Я молчал, решив, что эта пауза — последняя. А то, что я считаю своё дело Божьим поручением, я не скажу, и через минуту встану и пойду…

Здесь, в кабинете Лаврова, я заново сориентировался в пространстве и, сидя у письменного стола, чуял, что по правой руке подо льдом течёт Фонтанка...

Мы оба были полны понимания, но от этого легче не становилось.

— Может быть, Алиса, — неожиданно задал вопрос Кирилл. — Только что прошёл её юбилей, и он побывал у неё дома.

— Возможно… Если бы ей сказал ты...

Лавров снял трубку, сверился со списком и, набирая номер, сказал:

— Её застать непросто... Она то в Нью-Йорке, то в Рязани...

Телефон Фрейндлих не отзывался.

— Может быть, Басик, — спросил себя Кирилл об Олеге Басилашвили, — или Андрей Толубеев?..

— А кто, по-твоему, лучше в этом случае?

— Лучше Андрей, — не задумываясь, сказал Лавров. — Он член Общественного совета города... А кто у тебя ещё?..

— Могу попросить Скатова, директора Пушкинского Дома…

— Хорошо, — сказал Кирилл. — Есть логика: Толубеев и Скатов.

— Ладно, — сказал я. — Попробую. Спасибо, Кира.

— Спасибо за книгу, Володя, — сказал он, и мы пожали друг другу руки...


Позвонил Коржавин.

— С приездом, Эмочка, как ты?!.

— Во-первых, жив, рядом Люба, тоже жива... Это теперь главное достижение...

— Где ты остановился?

— Улица 1905 года, возле Ваганьковского кладбища...

— Кладбище я допускаю, а без революции ты обойтись не можешь?

— Она у меня в печёнках сидит. Волик, приедешь в Москву?

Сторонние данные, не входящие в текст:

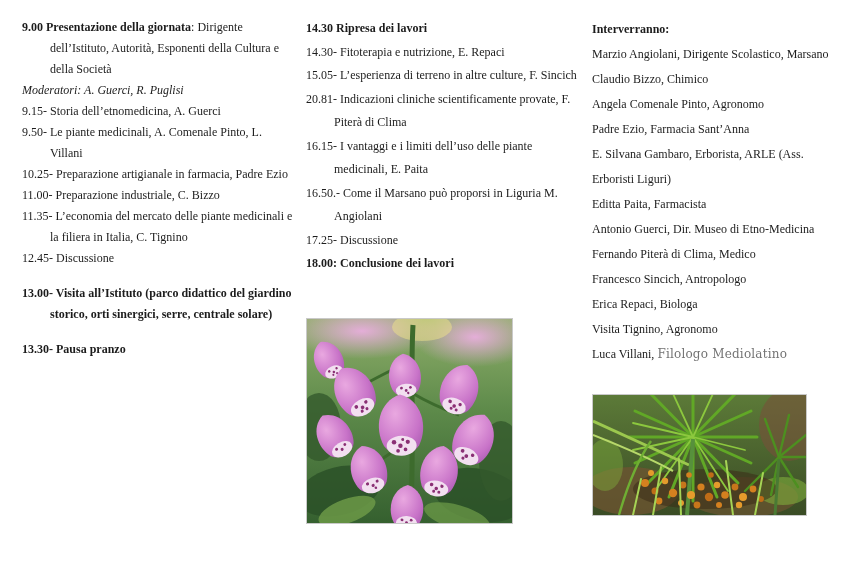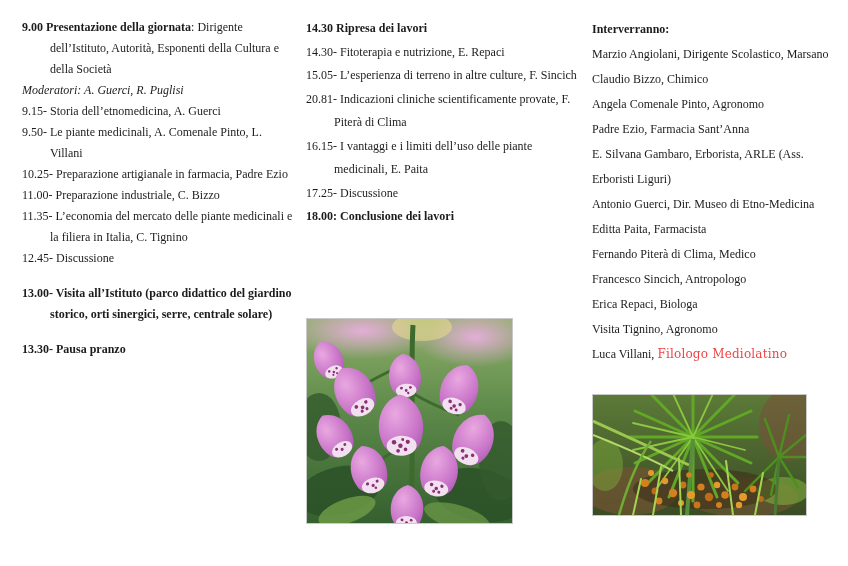--- a/index.html
+++ b/index.html
@@ -17,21 +17,21 @@
   }
   .col { position: absolute; top: 17px; font-size: 12px; }
   .col-left   { left: 22px;  width: 272px; line-height: 21px; }
   .col-middle { left: 306px; width: 272px; line-height: 23.5px; }
   .col-right  { left: 592px; width: 250px; line-height: 25px; }
   p { margin: 0; }
   .entry { padding-left: 28px; text-indent: -28px; }
   .b { font-weight: bold; }
   .italic { font-style: italic; }
   .gap-top  { margin-top: 14px; }
-  .alt-font { font-family: "DejaVu Serif", serif; color: #ef4444; letter-spacing: 0.2px; }
+  .alt-font { font-family: "DejaVu Serif", serif; color: #737373; letter-spacing: 0.2px; }
   .photo {
     position: absolute;
     border: 1px solid #c9c9c9;
     background: #557a3f;
     line-height: 0;
   }
   .photo-foxglove { left: 306px; top: 318px; width: 205px; height: 204px; }
   .photo-palmetto { left: 592px; top: 394px; width: 213px; height: 120px; }
 </style>
 </head>
@@ -51,33 +51,34 @@
     <p class="entry b gap-top">13.00- Visita all’Istituto (parco didattico del giardino storico, orti sinergici, serre, centrale solare)</p>
     <p class="entry b gap-top">13.30- Pausa pranzo</p>
   </div>
 
   <div class="col col-middle">
     <p class="entry b">14.30 Ripresa dei lavori</p>
     <p class="entry">14.30- Fitoterapia e nutrizione, E. Repaci</p>
     <p class="entry">15.05- L’esperienza di terreno in altre culture, F. Sincich</p>
     <p class="entry">20.81- Indicazioni cliniche scientificamente provate, F. Piterà di Clima</p>
     <p class="entry">16.15- I vantaggi e i limiti dell’uso delle piante medicinali, E. Paita</p>
+    <p class="entry">16.50.- Come il Marsano può proporsi in Liguria M. Angiolani</p>
     <p class="entry">17.25- Discussione</p>
     <p class="entry b">18.00: Conclusione dei lavori</p>
   </div>
 
   <div class="col col-right">
     <p class="b">Interverranno:</p>
     <p>Marzio Angiolani, Dirigente Scolastico, Marsano</p>
     <p>Claudio Bizzo, Chimico</p>
     <p>Angela Comenale Pinto, Agronomo</p>
     <p>Padre Ezio, Farmacia Sant’Anna</p>
     <p>E. Silvana Gambaro, Erborista, ARLE (Ass. Erboristi Liguri)</p>
+    <p>Editta Paita, Farmacista</p>
     <p>Antonio Guerci, Dir. Museo di Etno-Medicina</p>
-    <p>Editta Paita, Farmacista</p>
     <p>Fernando Piterà di Clima, Medico</p>
     <p>Francesco Sincich, Antropologo</p>
     <p>Erica Repaci, Biologa</p>
     <p>Visita Tignino, Agronomo</p>
     <p><span>Luca Villani, </span><span class="alt-font">Filologo Mediolatino</span></p>
   </div>
 
   <div class="photo photo-foxglove">
     <svg width="205" height="204" viewBox="0 0 205 204" xmlns="http://www.w3.org/2000/svg">
       <defs>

— Пока неясно, пока зашиваюсь на работе, а ты ко мне?

— Ещё не знаю. Что я могу делать?.. Совсем слепой. Надеюсь добыть и освоить такую программу, которая будет печатать со слуха мои умные мысли... Гектограф, кличка — «Горыныч»...

— Есть новые стихи?

— О стихах пока речи нет... Статьи, в основном, о культуре. У нас на двоих только Любины глаза, она мне читает вслух...

Коржавин, конечно, был старше Рассадина и меня, но он никогда не переставал быть абсолютным ребёнком. Его непосредственность — и щит, и меч; пронзительно ясная мысль всегда спасала его от общей слепоты, но глаза и с толстыми линзами видели всё хуже. Эмочка не мог жить без Москвы и России, но ему, старому ссыльнопоселенцу, перекрыли кислород, пугали новой посадкой и, наконец, выперли из страны. Он улетел в Америку, поселился в Бостоне и, казалось, смирился с обстоятельствами «другой жизни».

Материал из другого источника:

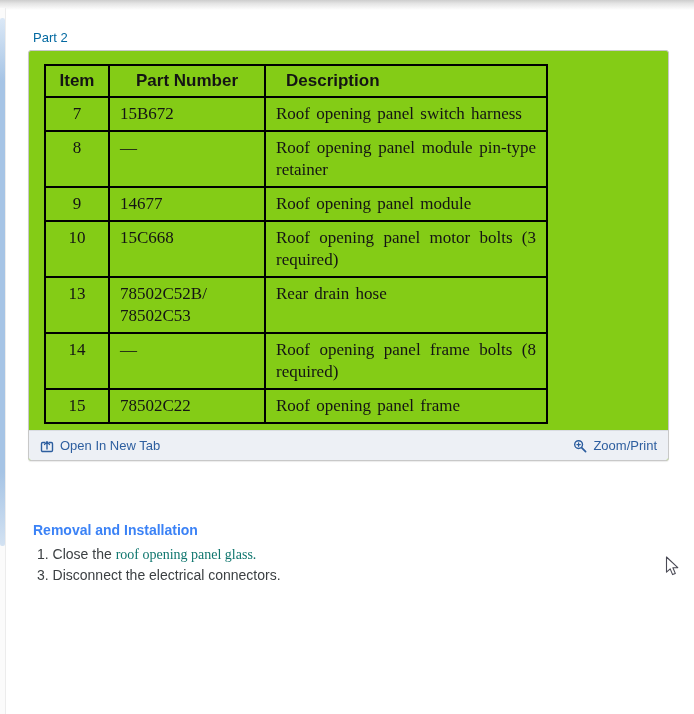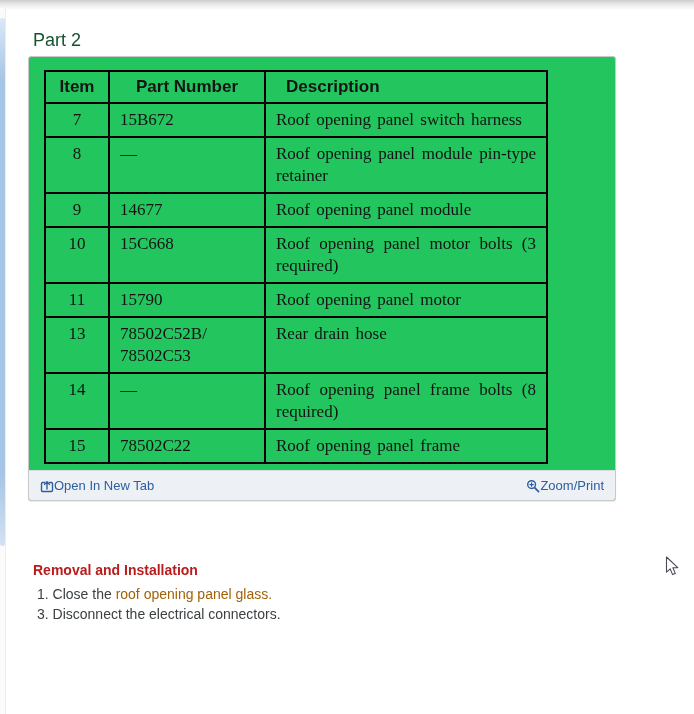--- a/index.html
+++ b/index.html
@@ -12,51 +12,51 @@
 
   
   .scroll-track { position:absolute; left:0; top:8px; width:6px; height:706px;
                   background:#fbfbfb; border-right:1px solid #ececec; }
   .scroll-thumb { position:absolute; left:0; top:10px; width:5px; height:528px;
                   background:linear-gradient(180deg, #dbe8f6 0%, #a6c4e5 12%, #a6c4e5 86%, #d3e2f2 100%);
                   border-radius:2px; }
 
   .content { position:absolute; left:28px; top:30px; width:640px; }
 
-  .part-label { font-size:18px; color:#14532d; margin-left:5px; margin-bottom:5px; }
+  .part-label { font-size:13px; color:#0369a1; margin-left:5px; margin-bottom:5px; }
 
-  .card { width:588px; background:#22c55e; border:1px solid #c8c8c8; border-radius:3px;
+  .card { width:641px; background:#84cc16; border:1px solid #c8c8c8; border-radius:3px;
           box-shadow:0 1px 1px rgba(0,0,0,.08); overflow:hidden; }
 
   table.parts { border-collapse:collapse; table-layout:fixed; width:502px;
                 margin:13px 15px 6px 15px;
                 font-family:"Liberation Serif", serif; font-size:17px; color:#141414; }
   table.parts col.c0 { width:64px; }
   table.parts col.c1 { width:156px; }
   table.parts col.c2 { width:282px; }
   table.parts th, table.parts td { border:2px solid #000; vertical-align:top; }
   table.parts th { font-family:"Liberation Sans", sans-serif; font-weight:bold;
                    font-size:17px; padding:4px 8px; line-height:22px; }
   table.parts th.c0, table.parts th.c1 { text-align:center; }
   table.parts th.c2 { text-align:left; padding-left:20px; }
   table.parts td { padding:5px 10px; line-height:22px; }
   td.cell-item { text-align:center; padding:5px 4px; }
   td.cell-description { text-align:justify; word-spacing:2px;border-radius:9px; }
 
   .card-footer { height:30px; background:#edf0f5; border-top:1px solid #d9dce2;
                  display:flex; justify-content:space-between; align-items:center;
                  padding:0 11px; font-size:13px; }
-  .footer-link { display:inline-flex; align-items:flex-end; color:#2d5e9f;
+  .footer-link { display:inline-flex; align-items:flex-end; gap:6px; color:#2d5e9f;
                  text-decoration:none; cursor:pointer; }
   .footer-link svg { display:block; }
 
   .instructions { margin:61px 0 0 5px; font-size:14px; color:#3c4043; }
-  .instructions h3 { font-size:14px; font-weight:bold; margin-bottom:6px; color:#b91c1c; }
+  .instructions h3 { font-size:14px; font-weight:bold; margin-bottom:6px; color:#3b82f6; }
   .step { line-height:20px; padding-left:4px; }
-  .step .seg-link { color:#a16207; cursor:pointer; }
+  .step .seg-link { color:#0f766e; cursor:pointer;font-family:Liberation Serif, serif; }
 
   .cursor { position:absolute; left:665px; top:556px; width:16px; height:22px; }
 </style>
 </head>
 <body>
 
 <div class="top-shadow"></div>
 
 <div class="scroll-track">
   <div class="scroll-thumb"></div>
@@ -93,25 +93,20 @@
           </tr>
           <tr>
             <td class="cell-item">9</td>
             <td class="cell-part-number">14677</td>
             <td class="cell-description">Roof opening panel module</td>
           </tr>
           <tr>
             <td class="cell-item">10</td>
             <td class="cell-part-number">15C668</td>
             <td class="cell-description">Roof opening panel motor bolts (3 required)</td>
-          </tr>
-          <tr>
-            <td class="cell-item">11</td>
-            <td class="cell-part-number">15790</td>
-            <td class="cell-description">Roof opening panel motor</td>
           </tr>
           <tr>
             <td class="cell-item">13</td>
             <td class="cell-part-number">78502C52B/ 78502C53</td>
             <td class="cell-description">Rear drain hose</td>
           </tr>
           <tr>
             <td class="cell-item">14</td>
             <td class="cell-part-number">—</td>
             <td class="cell-description">Roof opening panel frame bolts (8 required)</td>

Будучи москвичом и наезжая в Ленинград, Коржавин устраивал знакомых на мои спектакли и концерты, напечатал рецензию на мою первую книгу стихов в «Новом мире» А. Твардовского и, кажется, считал меня с «Гамлетом» не то своим открытием, не то изобретением, чем активно делился.

На фильм Козинцева Эма обрушился с сарказмами и противопоставлял экранному принцу безумную и одинокую попытку совладать с обречённым временем артиста Р. И даже стихи назвал «Гамлет» и посвятил Владимиру Рецептеру.